Tratto liberamente dall’omonimo telefilm che la CBS era solita trasmettere nei primi anni Ottanta, The Equalizer (2014) ha narrato come l’ex-agente DIA Robert McCall (Denzel Washington) si sia progressivamente trasformato in un vigilante benefattore, pronto a menare le mani ma sempre per una buona causa. La serie poliziesca originale era stata rimaneggiata in una sorta di prequel/soft-reboot in cui il pubblico ha assistito alla genesi del personaggio, alla nascita del paladino attraverso un faticoso percorso di vendetta. A quattro anni di distanza viene proposto il prosieguo delle sue avventure, ma sembra più che altro di rivivere lo stesso film. 

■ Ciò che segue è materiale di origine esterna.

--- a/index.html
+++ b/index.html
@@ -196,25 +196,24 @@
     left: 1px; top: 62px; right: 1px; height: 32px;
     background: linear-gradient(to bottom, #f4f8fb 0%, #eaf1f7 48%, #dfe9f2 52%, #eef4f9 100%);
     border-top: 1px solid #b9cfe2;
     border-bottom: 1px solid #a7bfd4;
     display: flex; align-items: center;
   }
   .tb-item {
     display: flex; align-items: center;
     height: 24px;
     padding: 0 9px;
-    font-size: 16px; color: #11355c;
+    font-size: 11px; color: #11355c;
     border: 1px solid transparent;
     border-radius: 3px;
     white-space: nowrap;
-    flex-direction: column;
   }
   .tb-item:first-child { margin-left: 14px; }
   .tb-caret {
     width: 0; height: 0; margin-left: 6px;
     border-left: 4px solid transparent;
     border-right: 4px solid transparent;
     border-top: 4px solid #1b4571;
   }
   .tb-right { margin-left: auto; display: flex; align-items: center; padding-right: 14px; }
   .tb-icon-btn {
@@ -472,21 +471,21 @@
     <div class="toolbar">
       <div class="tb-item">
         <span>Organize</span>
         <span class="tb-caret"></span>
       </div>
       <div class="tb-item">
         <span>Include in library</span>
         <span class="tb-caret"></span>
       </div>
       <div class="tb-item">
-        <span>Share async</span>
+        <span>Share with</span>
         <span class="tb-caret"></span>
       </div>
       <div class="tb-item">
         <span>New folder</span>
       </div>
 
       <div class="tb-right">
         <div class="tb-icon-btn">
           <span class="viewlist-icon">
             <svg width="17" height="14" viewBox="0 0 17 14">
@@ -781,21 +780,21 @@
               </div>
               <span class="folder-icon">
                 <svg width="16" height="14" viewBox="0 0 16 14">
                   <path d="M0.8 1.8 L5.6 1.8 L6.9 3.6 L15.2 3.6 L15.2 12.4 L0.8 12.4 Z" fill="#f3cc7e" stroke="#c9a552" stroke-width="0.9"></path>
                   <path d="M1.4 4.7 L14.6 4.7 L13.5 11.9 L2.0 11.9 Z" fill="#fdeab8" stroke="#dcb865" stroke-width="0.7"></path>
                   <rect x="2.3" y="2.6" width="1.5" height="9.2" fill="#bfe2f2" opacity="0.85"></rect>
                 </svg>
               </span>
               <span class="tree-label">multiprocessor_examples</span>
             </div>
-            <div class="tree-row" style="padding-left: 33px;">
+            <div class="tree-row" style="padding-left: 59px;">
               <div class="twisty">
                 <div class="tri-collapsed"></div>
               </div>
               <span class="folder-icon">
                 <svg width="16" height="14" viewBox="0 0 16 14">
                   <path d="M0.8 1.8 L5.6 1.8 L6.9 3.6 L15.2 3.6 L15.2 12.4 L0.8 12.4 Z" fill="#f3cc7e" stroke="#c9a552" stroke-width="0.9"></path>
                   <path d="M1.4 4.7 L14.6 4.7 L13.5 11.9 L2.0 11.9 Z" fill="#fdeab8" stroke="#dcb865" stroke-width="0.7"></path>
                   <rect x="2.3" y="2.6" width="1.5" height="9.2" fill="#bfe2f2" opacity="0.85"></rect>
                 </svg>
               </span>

Trama – Sembra detective ma non è

Robert McCall (Washington) ha apparentemente reciso tutti i legami costruiti nella precedente pellicola. Il cafè costruito sulla falsariga del Nighthawks di Hopper, suo punto di ritrovo per eccellenza, ha lasciato spazio al sedile di una Chevrolet che egli usa in qualità di autista Lyft. Le sue ore di servizio sono tutte dedicate all’ascoltare i problemi dei suoi passeggeri e, all’occorrenza, a risolverli tramite feroci spedizioni punitive o scomodando i contatti dell’amica Susan (Melissa Leo), collaboratrice DIA nonché unico contatto governativo consapevole della sua esistenza.

Mentre McCall fa di tutto pur di creare sottotrame che non verranno rielaborate fino ai titoli di coda – e pertanto utili solamente nell’inquadrarlo come personaggio retto e pio – uno squadrone di assassini inizia a liquidare sistematicamente gli uomini della DIA con azioni militari tanto goffe da risultare parodistiche a tutti meno che agli agenti di polizia direttamente coinvolti. Gli Stati Uniti, insospettiti dal fatto che i propri agenti stiano morendo sistematicamente, incaricano Susan e un suo collega (Pedro Pascal) di venire a capo della situazione.

La donna, fin troppo vicina a comprendere la verità, viene brutalmente eliminata nella sua stanza d’albergo, un cinque stelle lusso nel centro di Bruxelles. La polizia locale archivia il caso convinta si tratti di un tradizionale furto d’hotel, di un incidente, ma la giustificazione non basta a McCall, il quale si lancia nel suo ennesimo delirio di vendetta. 

Struttura – La logica del dodo

Forte del successo del primo The Equalizer, Antoine Fuqua (Shooter, Attacco al potere) torna a occupare la seggiola del regista e questa volta ha deciso di abbandonare gli opulenti orpelli con cui aveva vanamente cercato di valorizzare il suo ennesimo film d’azione. Niente martellanti riferimenti letterari e pure le inquadrature pseudo-artistiche che citano i capolavori della pittura americana sono ormai lasciati alle spalle. Restano le scelte direttive oneste e semplici, tutto sommato godibili nella loro essenzialità.

Fuqua si trova a dover trasporre un copione di infima qualità nel quale gli imperativi morali – già dubbi nel primo film – risultano quanto mai forzati e ambigui, come se la carità cristiana fosse mediata dalla National Rifle Association. Richard Wenk, reo di aver vergato i testi, sembrerebbe quasi aver voluto riproporre una versione pornograficamente violenta dello Scoprendo Forrester di Gus Van Sant, se non fosse che sarebbe molto più stimolare il vedere applicati i tradizionali valori morali di Sean Connery. Certamente sarebbero in grado di sollevare discussioni molto animate.

Conclusioni – Good man with a gun

Come succede spesso per i sequel di film incentrati sulla vendetta, anche The Equalizer 2 finisce con il mimare da vicino il suo predecessore agganciandosi a pretesti puerili pur di far procedere a forza il suo stralcio di trama. Detto questo, è chiaro che il lungometraggio non ambisca ad alti traguardi, gli basta battere cassa intrattenendo il pubblico con facili emozioni e in quel senso si è dimostrato impareggiabile, portando a Sony più di 100 milioni di dollari. Come “guilty pleasure” a tempo perso può essere tollerabile – anche piacevole, se si è fan del precedente film – ma è perlopiù un prodotto superfluo, un relitto che cerca disperatamente di esaltare una lettura positiva della violenza mascherandola malamente attraverso l’egocentrico narcisismo del proprio sistema valoriale.